* _Problem details_:
Look in the data below for the line that has "clean and bright", then print exactly every line from there through the line that has "text: Versatile ->", leaving pictures out.

* _Information given_:
---

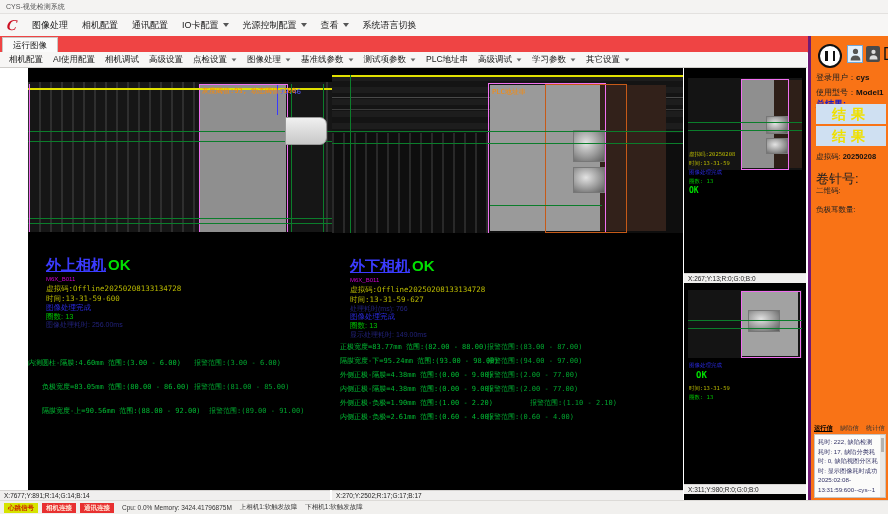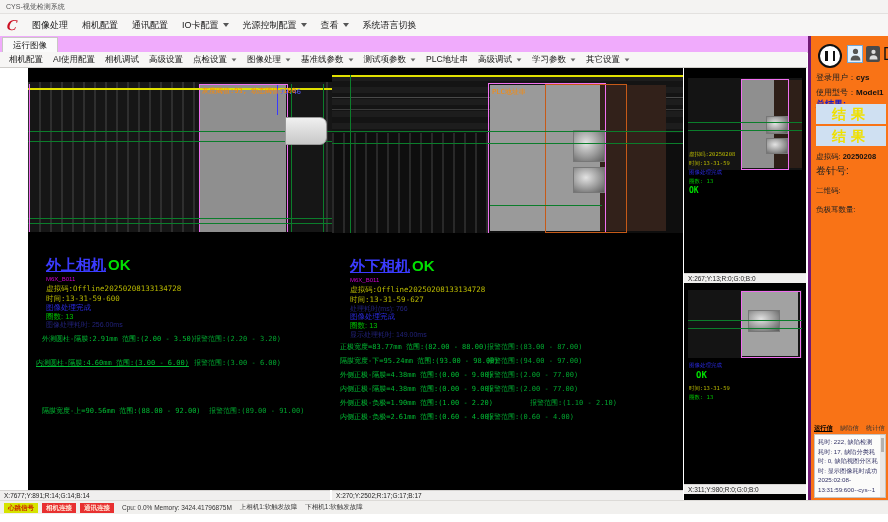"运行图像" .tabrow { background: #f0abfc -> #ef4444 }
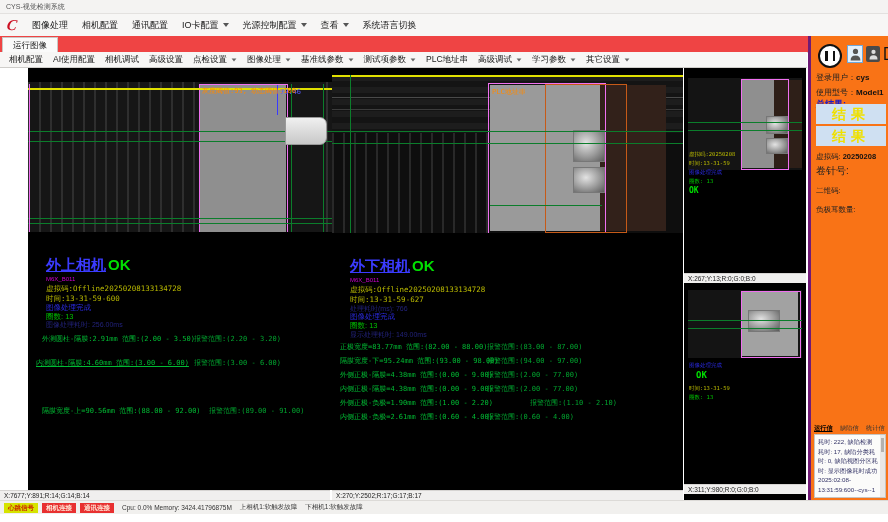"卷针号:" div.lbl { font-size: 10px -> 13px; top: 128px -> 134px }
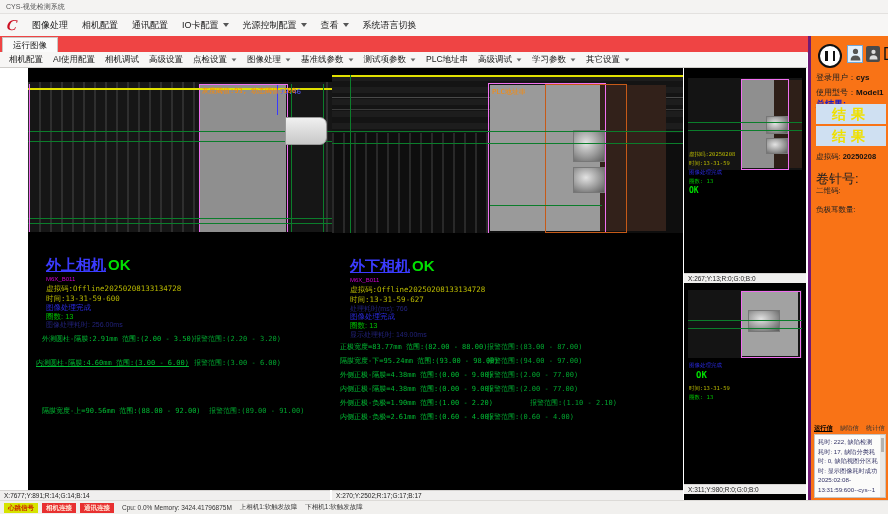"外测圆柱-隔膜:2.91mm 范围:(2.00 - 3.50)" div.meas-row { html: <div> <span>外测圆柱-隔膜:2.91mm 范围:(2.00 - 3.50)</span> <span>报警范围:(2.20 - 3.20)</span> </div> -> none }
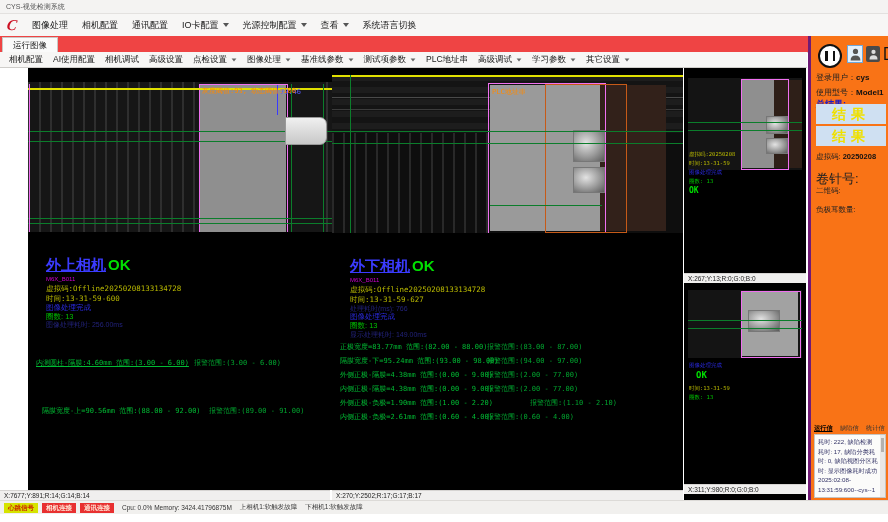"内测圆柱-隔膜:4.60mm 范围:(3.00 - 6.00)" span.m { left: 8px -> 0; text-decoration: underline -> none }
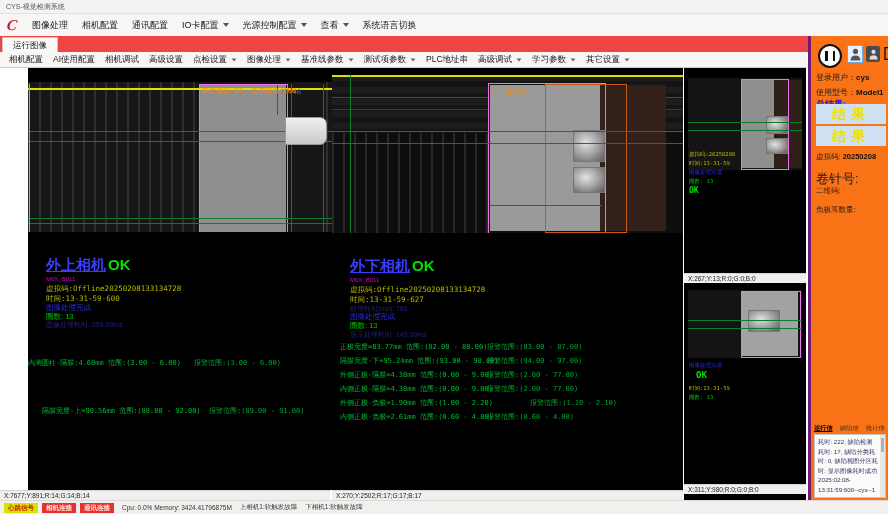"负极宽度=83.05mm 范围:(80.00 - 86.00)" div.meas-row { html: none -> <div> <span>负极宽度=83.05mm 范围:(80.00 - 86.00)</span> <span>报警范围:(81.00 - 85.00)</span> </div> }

---

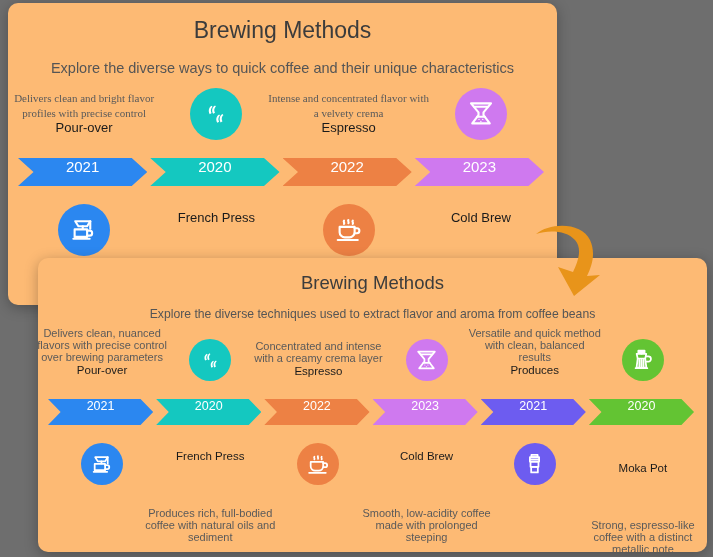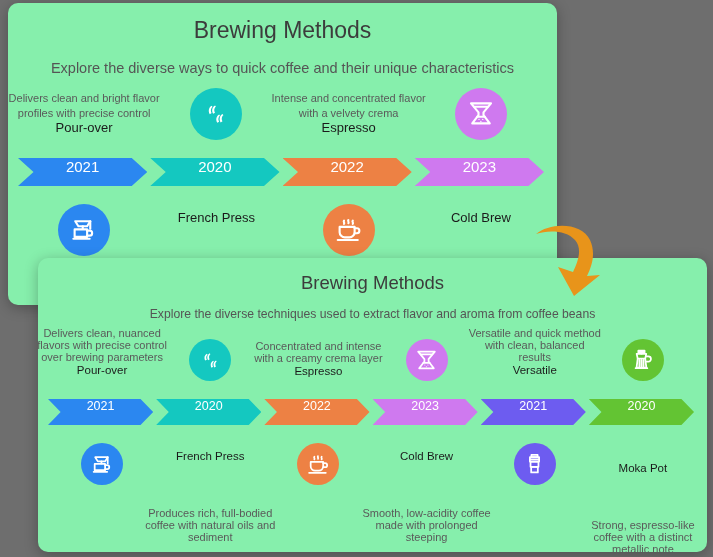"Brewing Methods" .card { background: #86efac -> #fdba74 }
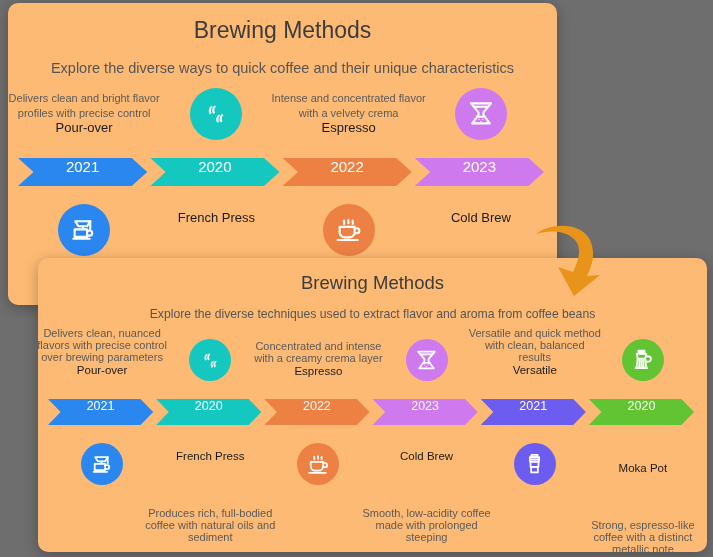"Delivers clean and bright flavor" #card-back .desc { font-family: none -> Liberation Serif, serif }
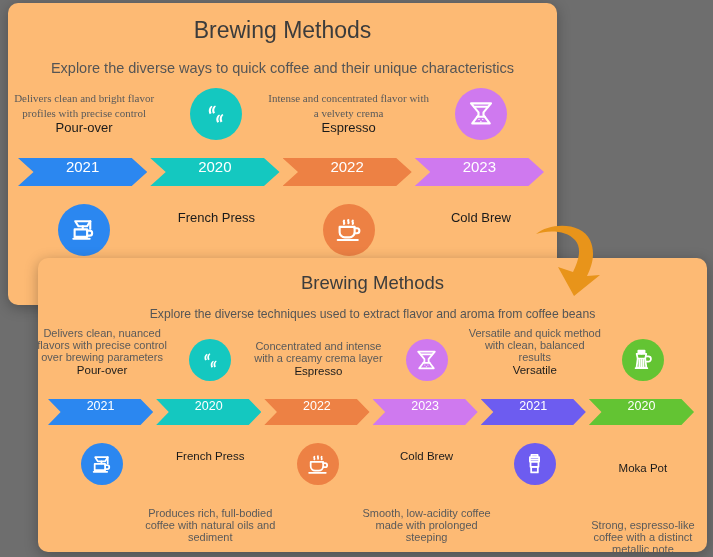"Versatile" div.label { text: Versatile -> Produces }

---

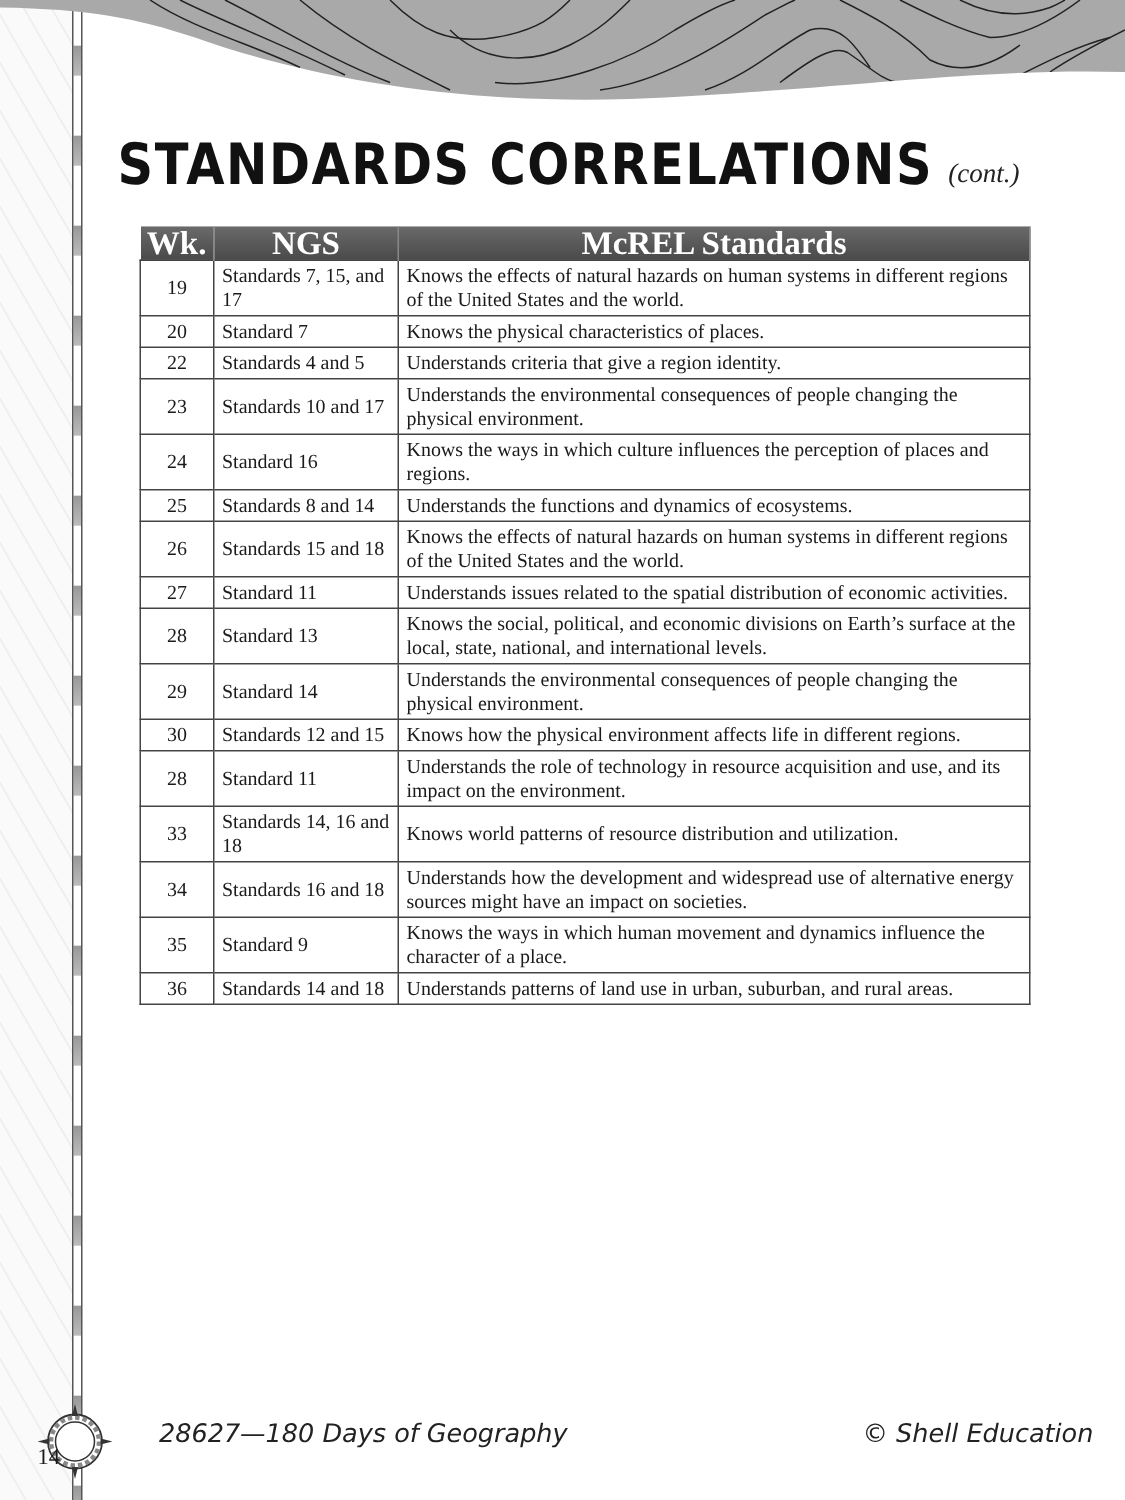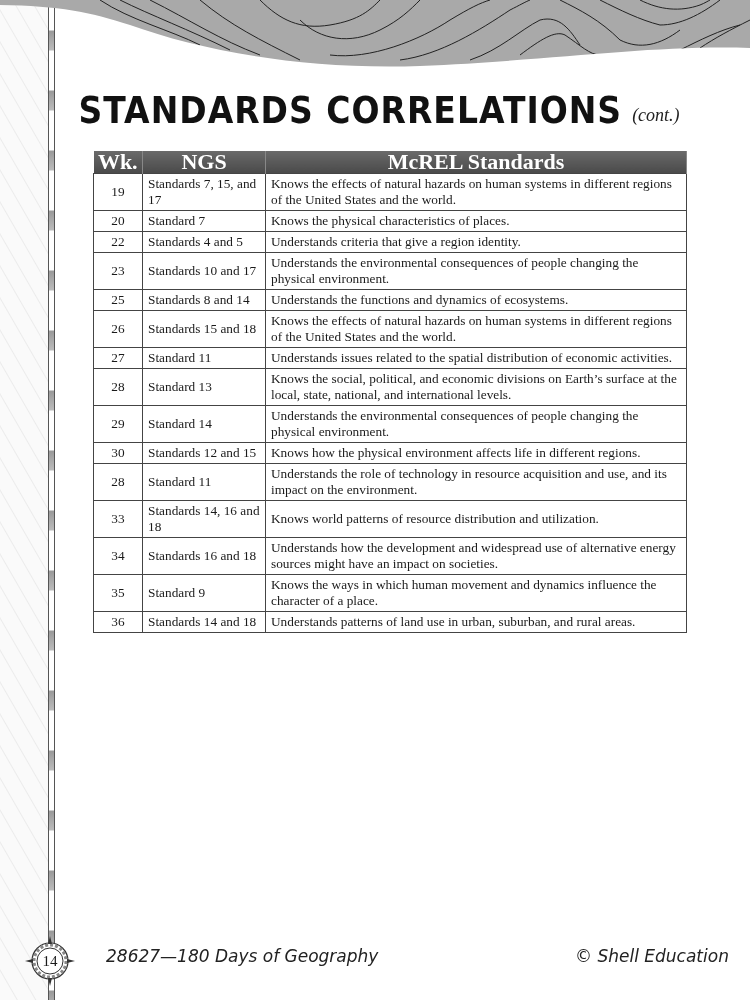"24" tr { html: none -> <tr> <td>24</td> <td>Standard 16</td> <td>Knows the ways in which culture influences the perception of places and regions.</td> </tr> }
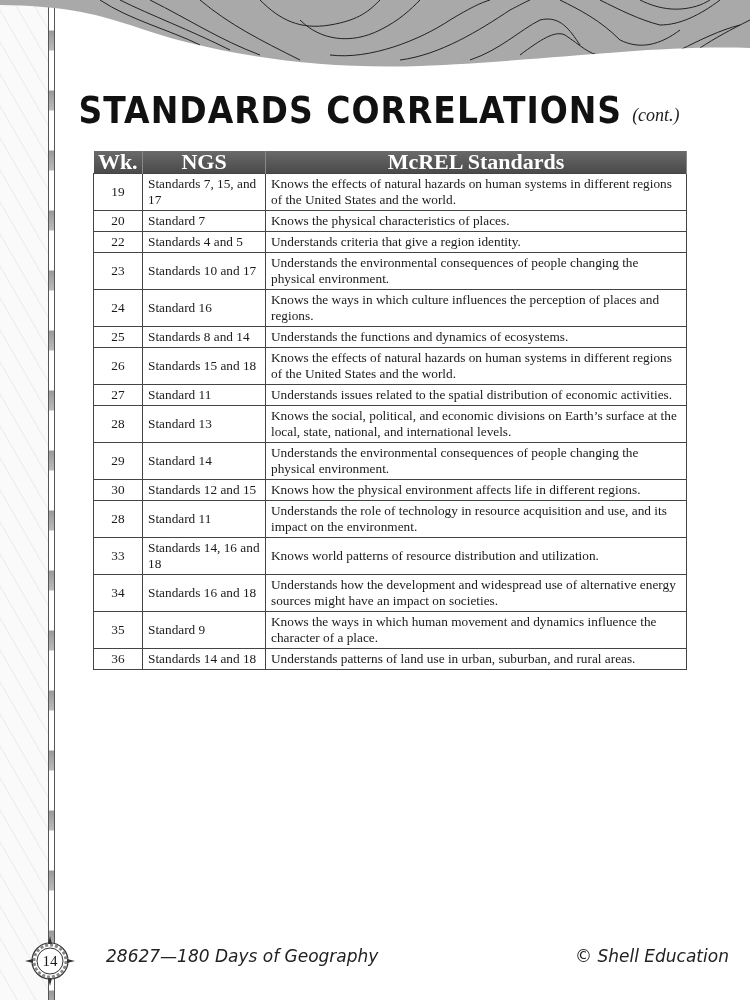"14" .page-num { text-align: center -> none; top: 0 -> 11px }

---

* _Completed task_:
"Delivers clean and bright flavor" #card-back .desc { font-family: none -> Liberation Serif, serif }
"Versatile" div.label { text: Versatile -> Produces }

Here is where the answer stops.